> What to produce:
Your answer must consist of the records below, reproduced exactly, with every picture removed.

Before-and-after page screenshots
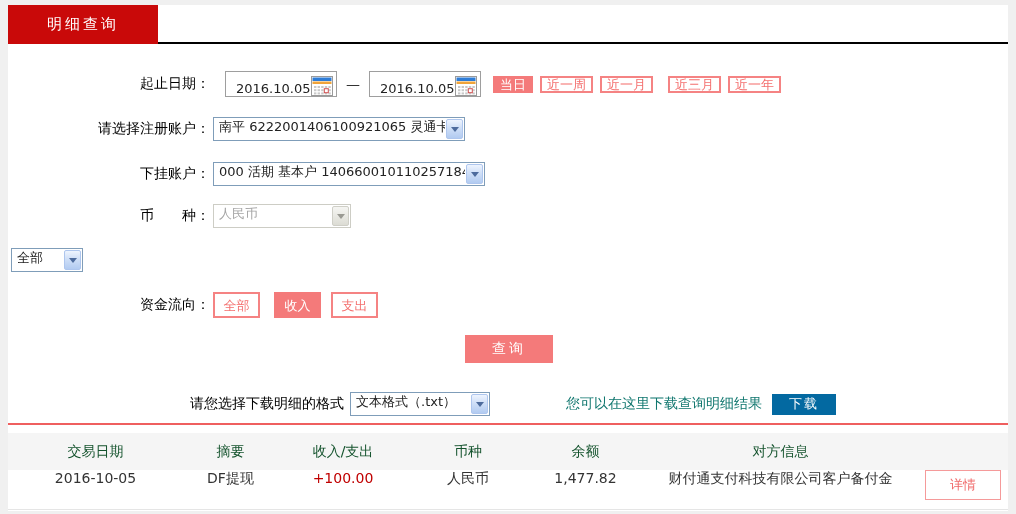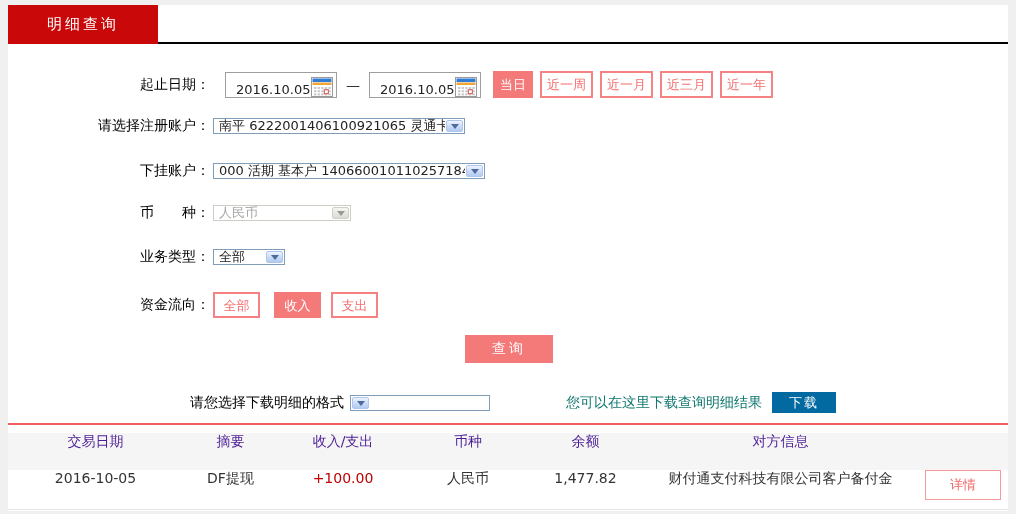"当日" .pbtn { height: 27px -> 17px }
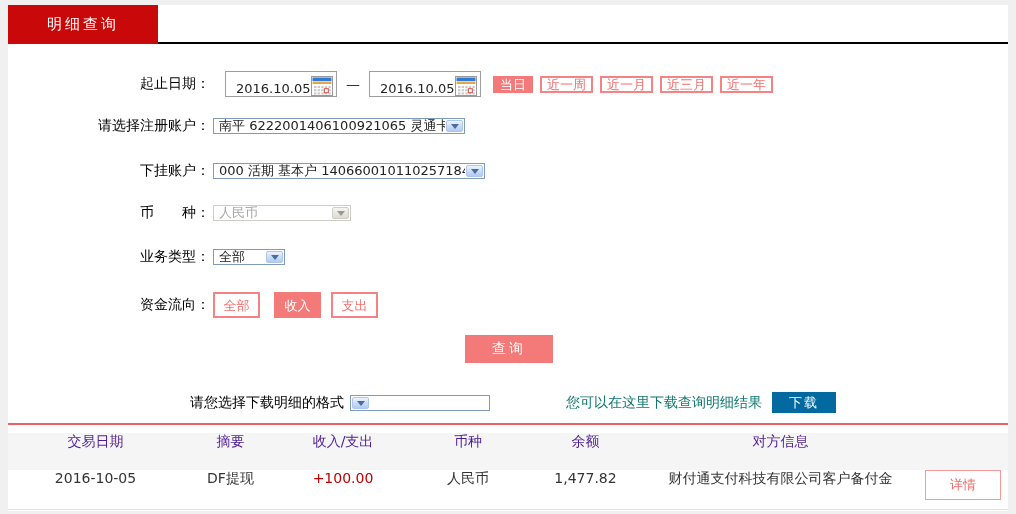"近三月" button.pbtn { margin-left: 7px -> 15px }
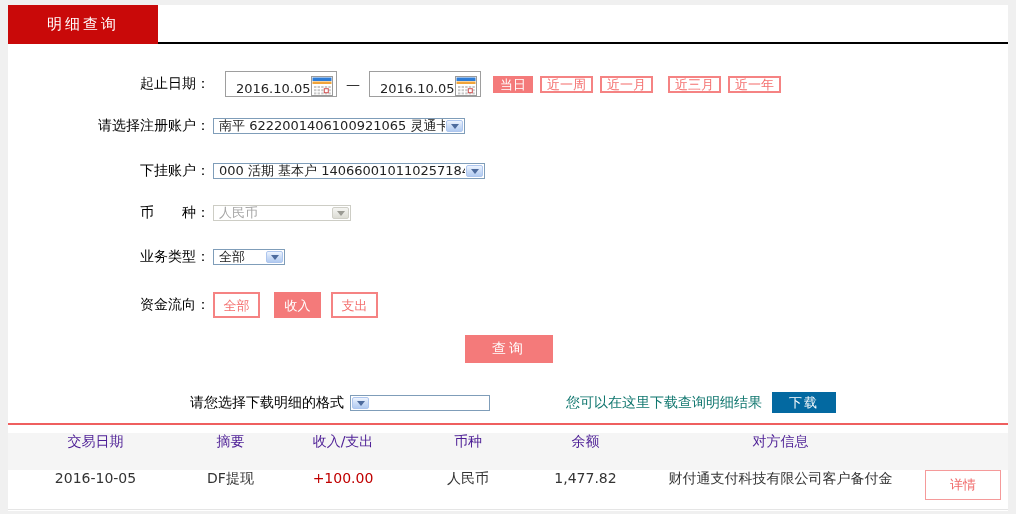"南平 6222001406100921065 灵通卡" .xp-select { align-items: center -> none; height: 16px -> 24px }
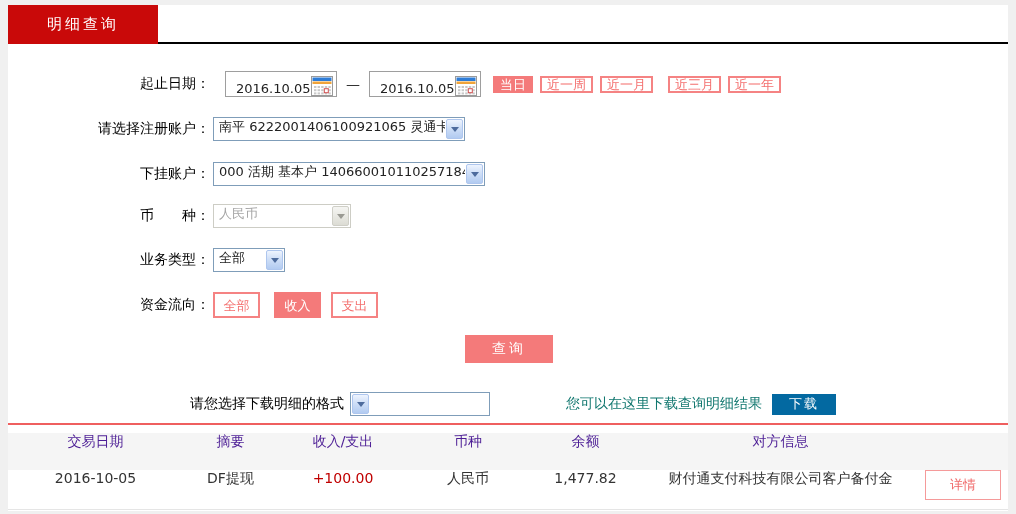"业务类型：" span.lbl { html: <span>业务类型：</span> -> none }
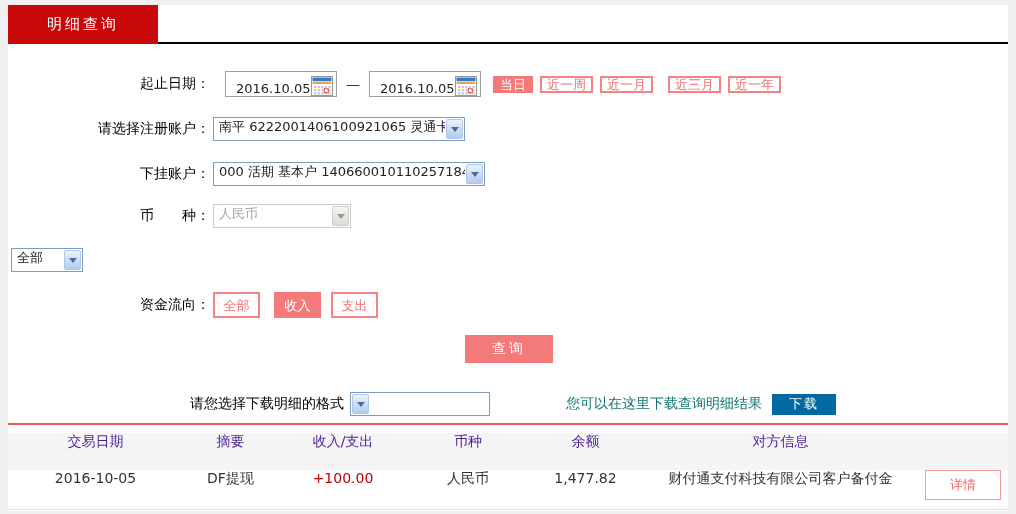"文本格式（.txt）" span.xp-value { html: none -> <span>文本格式（.txt）</span> }
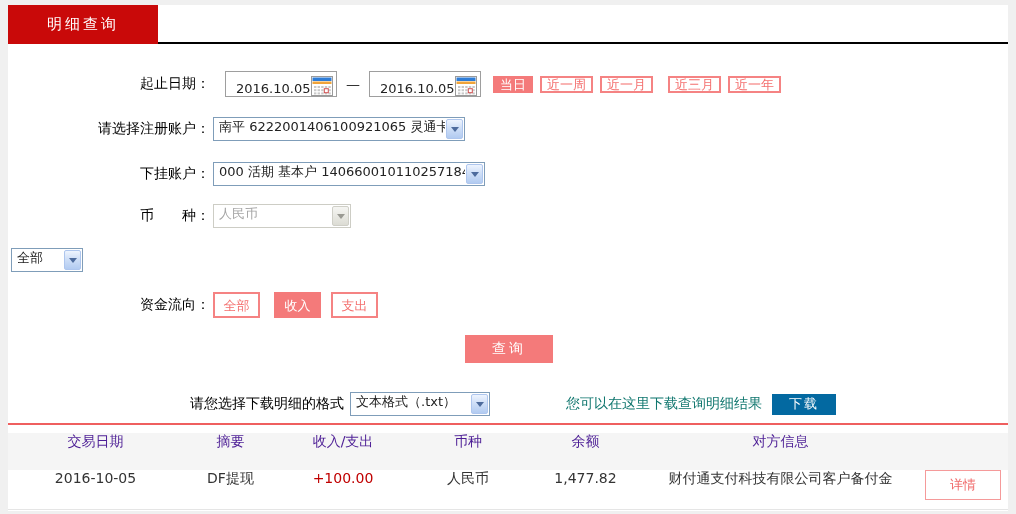"交易日期" .thead { align-items: flex-start -> center; color: #4c1d95 -> #14532d }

> Expected output:
"当日" .pbtn { height: 27px -> 17px }
"近三月" button.pbtn { margin-left: 7px -> 15px }
"南平 6222001406100921065 灵通卡" .xp-select { align-items: center -> none; height: 16px -> 24px }
"业务类型：" span.lbl { html: <span>业务类型：</span> -> none }
"文本格式（.txt）" span.xp-value { html: none -> <span>文本格式（.txt）</span> }
"交易日期" .thead { align-items: flex-start -> center; color: #4c1d95 -> #14532d }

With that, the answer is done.